◆ WHAT IS BEING ASKED
Return the records below from the line containing "Чавдар Ценов: 3 for 18.42 -> 2 for 12.28" onward, exactly, through and including the last line.
Top of PROVIDED DATA
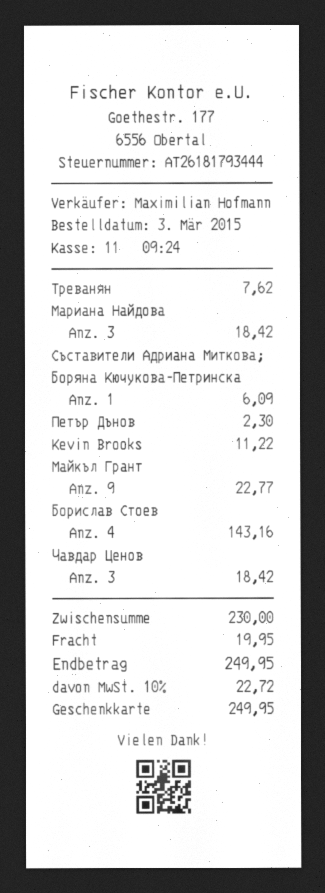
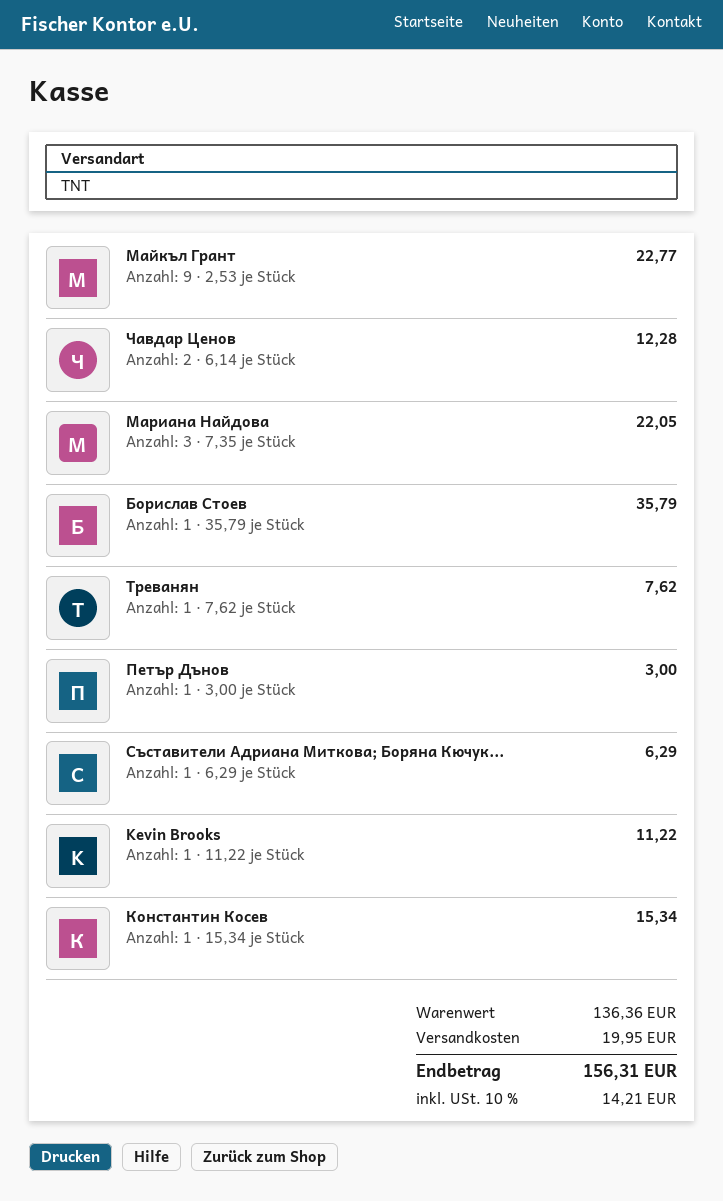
Мариана Найдова: 3 for 18.42 -> 3 for 22.05
Съставители Адриана Миткова; Боряна Кючукова-Петринска: 1 for 6.09 -> 1 for 6.29
Петър Дънов: 1 for 2.30 -> 1 for 3.00
Борислав Стоев: 4 for 143.16 -> 1 for 35.79
Чавдар Ценов: 3 for 18.42 -> 2 for 12.28
Константин Косев: none -> 1 for 15.34
subtotal: 230.00 -> 136.36
tax: 10% = 22.72 -> 10% = 14.21
total: 249.95 -> 156.31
Bottom of PROVIDED DATA
◆ ANSWER SECTION
Чавдар Ценов: 3 for 18.42 -> 2 for 12.28
Константин Косев: none -> 1 for 15.34
subtotal: 230.00 -> 136.36
tax: 10% = 22.72 -> 10% = 14.21
total: 249.95 -> 156.31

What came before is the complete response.